▸ **Action item**:
From the entries below, copy out every line with "Home" in it.

▸ **Difference listings**:
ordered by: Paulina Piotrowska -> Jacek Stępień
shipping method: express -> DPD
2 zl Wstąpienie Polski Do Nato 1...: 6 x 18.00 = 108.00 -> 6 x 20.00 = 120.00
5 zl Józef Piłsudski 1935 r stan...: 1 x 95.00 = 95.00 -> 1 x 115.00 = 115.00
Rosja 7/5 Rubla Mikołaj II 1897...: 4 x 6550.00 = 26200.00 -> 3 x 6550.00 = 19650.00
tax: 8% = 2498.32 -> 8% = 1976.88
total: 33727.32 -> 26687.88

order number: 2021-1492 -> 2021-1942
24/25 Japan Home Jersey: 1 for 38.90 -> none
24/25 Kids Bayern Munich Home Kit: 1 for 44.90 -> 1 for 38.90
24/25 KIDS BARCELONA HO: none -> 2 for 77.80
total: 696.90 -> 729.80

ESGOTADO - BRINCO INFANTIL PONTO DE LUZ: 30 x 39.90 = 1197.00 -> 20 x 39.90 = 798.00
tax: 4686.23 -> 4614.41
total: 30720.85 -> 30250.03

▸ **Answer space**:
24/25 Japan Home Jersey: 1 for 38.90 -> none
24/25 Kids Bayern Munich Home Kit: 1 for 44.90 -> 1 for 38.90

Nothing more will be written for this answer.